Made a loop from 1st Big John Meadow, Over Belknap and Baldy, down canyon to 9400', to Blue Lake, then back up. 19 miles. Extra elevation gain for snow avoidance. 70 mph gusts flattened me at times.
There was still quite a bit of snow in steep (45 degree) chutes, so I carefully kickstepped across to some rock, and took a crumbling class 3 climb rather than risk a speedy, uncontrolled glissade. I know there is an easier route from the SW. I plunged stepped down 2700' of annoying talus to the creek 1 mile S of Blue Lake, went up a bad pile of avalanched trees to get to the ridge at 11400'.
On July 6, 1996, my wife and I climbed Belknap together, along with Baldy Peak, after camping near Blue Lake. We made a loop, ascending the Blue Lake Trail, over Baldy Peak, and down Belknap, taking the alternate route to pass 10,793. There was still quite a bit of snow, and some on the road. This was two days after climbing Santiquin Peak.
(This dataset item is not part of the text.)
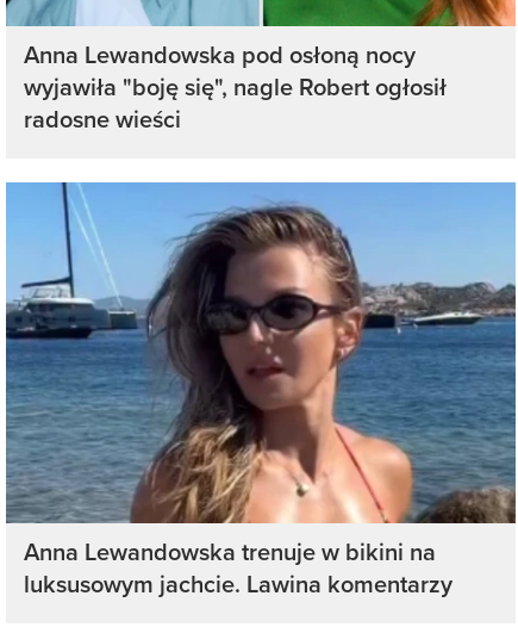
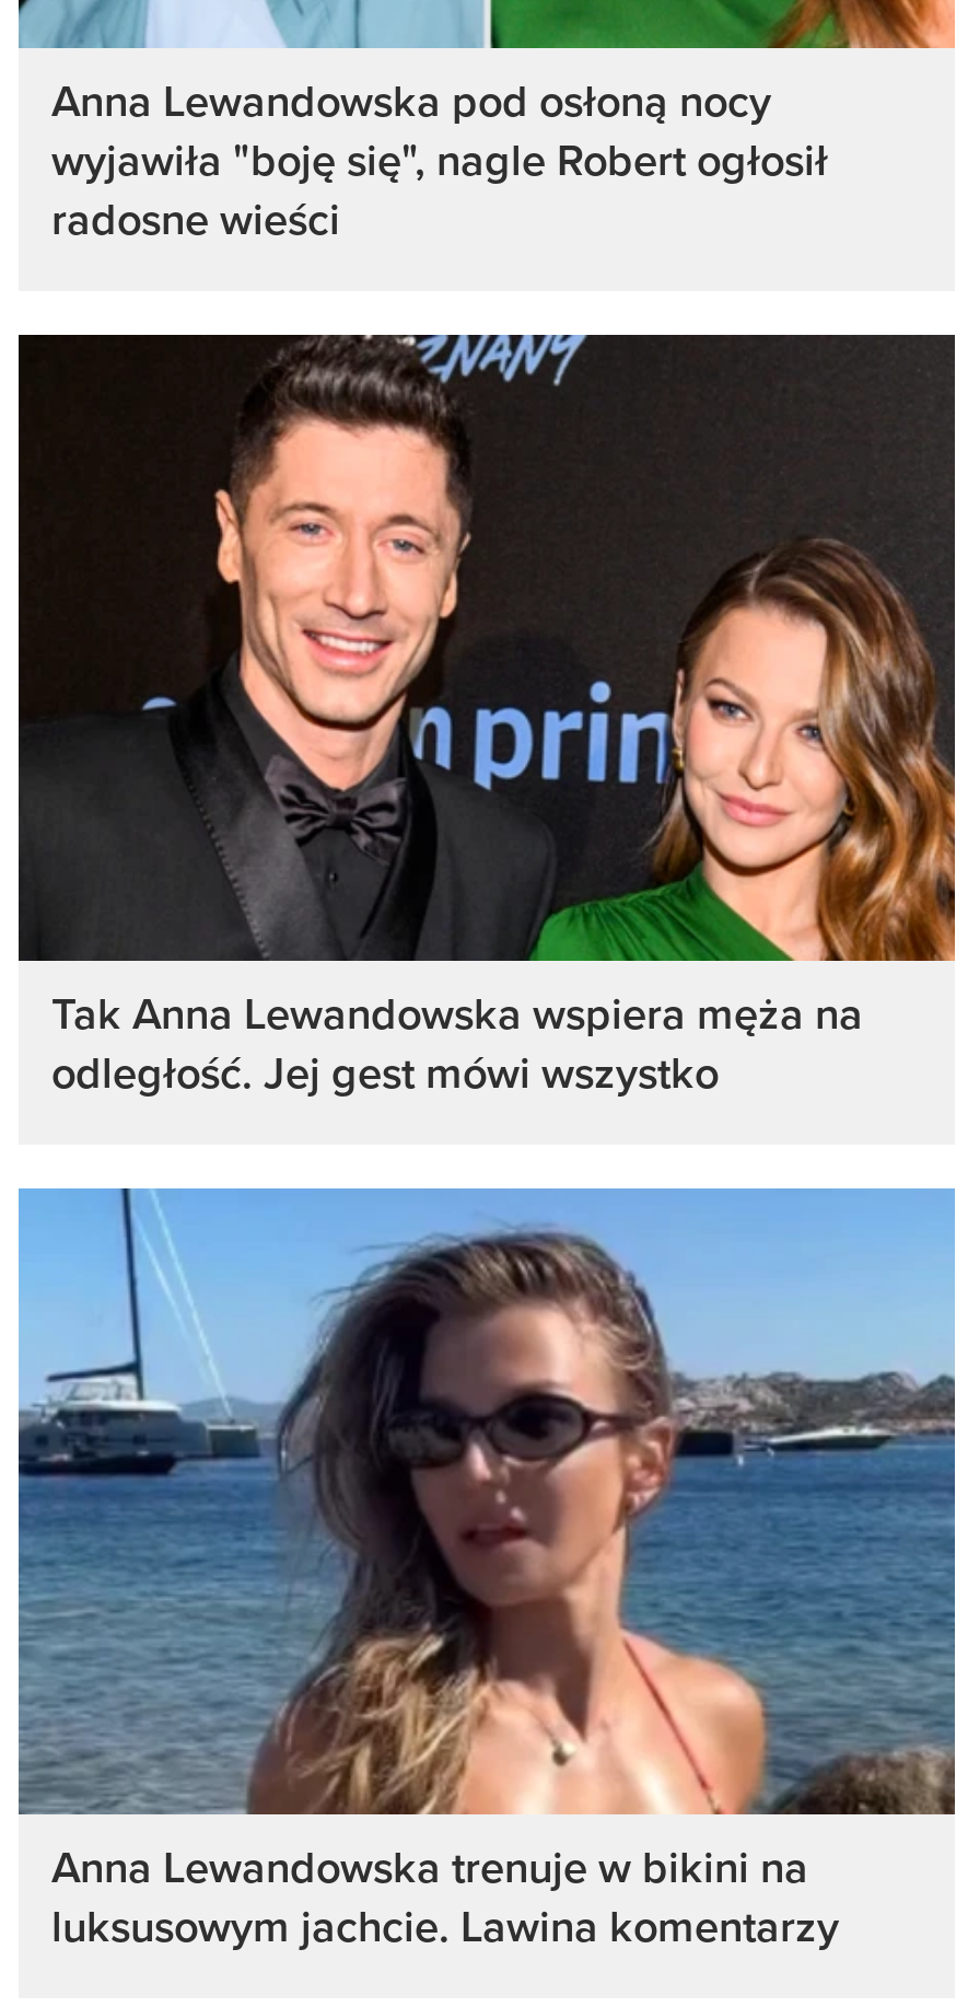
none -> [16,333,957,1103] [image] | Tak Anna Lewandowska wspiera męża na | odległość. Jej gest mówi wszystko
Note that the USGS map calls this Mount Baldy. All other maps label the peak Baldy Peak. The locals know the peak as Beaver Baldy. Take your pick.
Left Salt Lake City on a Friday and camped at Big John Flats, Started out on Saturday at 8:00 am from Beaver Creek Road and made the Summit by 11:00 am, ate on top and read the oldest summit register that I’ve found (1965). Except for the gale force winds along the ridgeline weather was perfect. The elevation as marked on the USGS map (12,122’) differs from the posted elevation on the summit (12,080’). My GPS showed an elevation of 12,050 which isn’t survey grade but did match the summit marker better than the USGS.